+++ Information supplied

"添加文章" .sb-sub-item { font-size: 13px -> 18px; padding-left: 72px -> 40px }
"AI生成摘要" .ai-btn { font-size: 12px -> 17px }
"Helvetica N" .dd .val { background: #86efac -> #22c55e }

++++++
+++ Information supplied

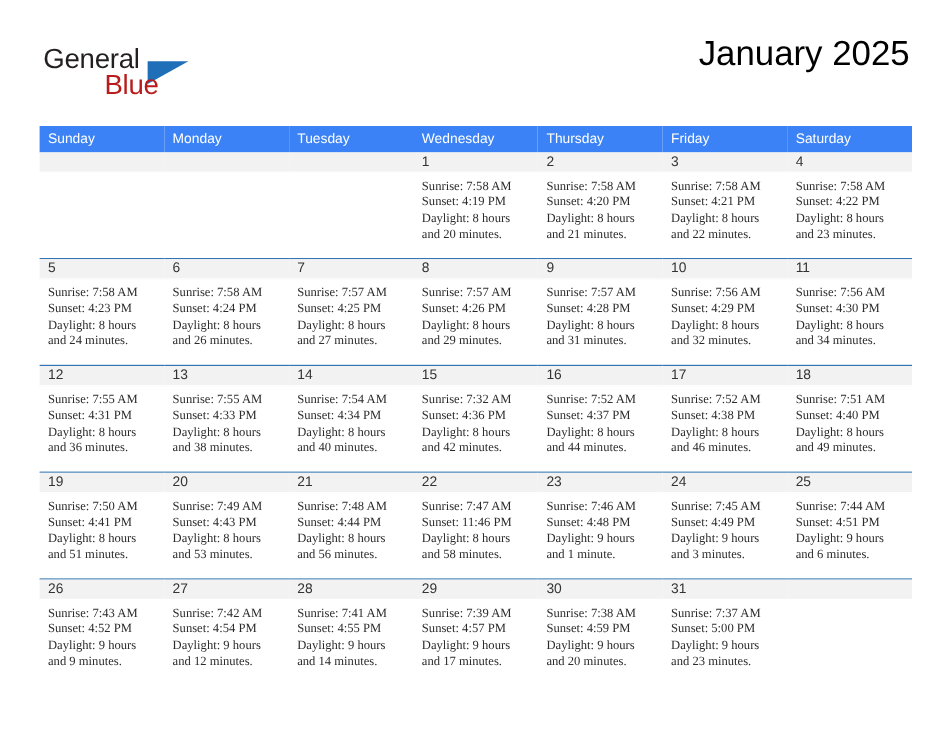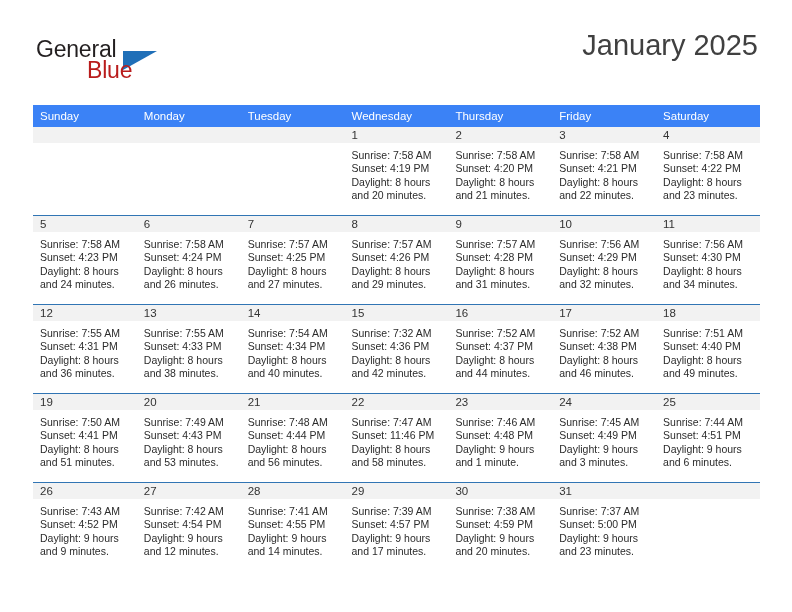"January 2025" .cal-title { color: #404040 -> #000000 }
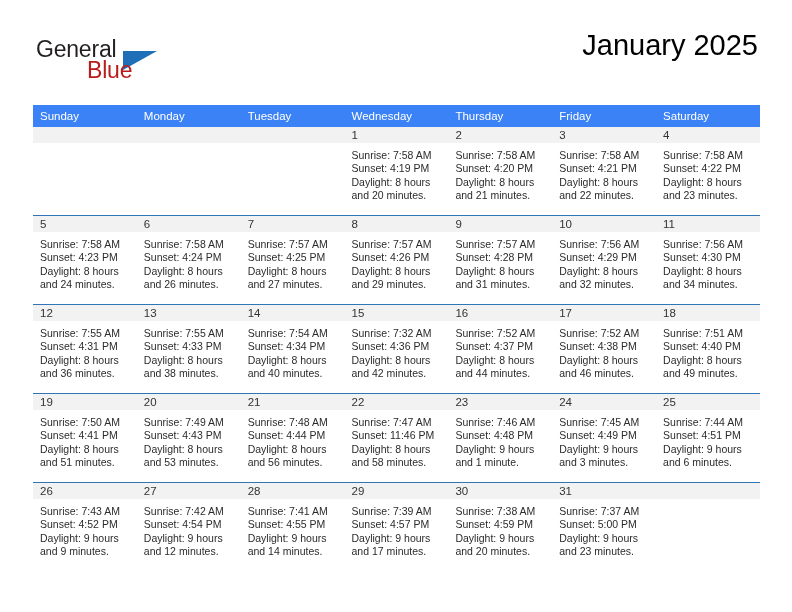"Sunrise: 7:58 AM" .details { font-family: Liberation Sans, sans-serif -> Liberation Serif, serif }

++++++

→ **Exercise**: Nothing but the lines above from the one that has "color: #404040 ->" down to the one that has "Liberation Sans, sans-serif" belongs in the answer, copied exactly, without pictures.

→ **Exercise result**:
"January 2025" .cal-title { color: #404040 -> #000000 }
"Sunrise: 7:58 AM" .details { font-family: Liberation Sans, sans-serif -> Liberation Serif, serif }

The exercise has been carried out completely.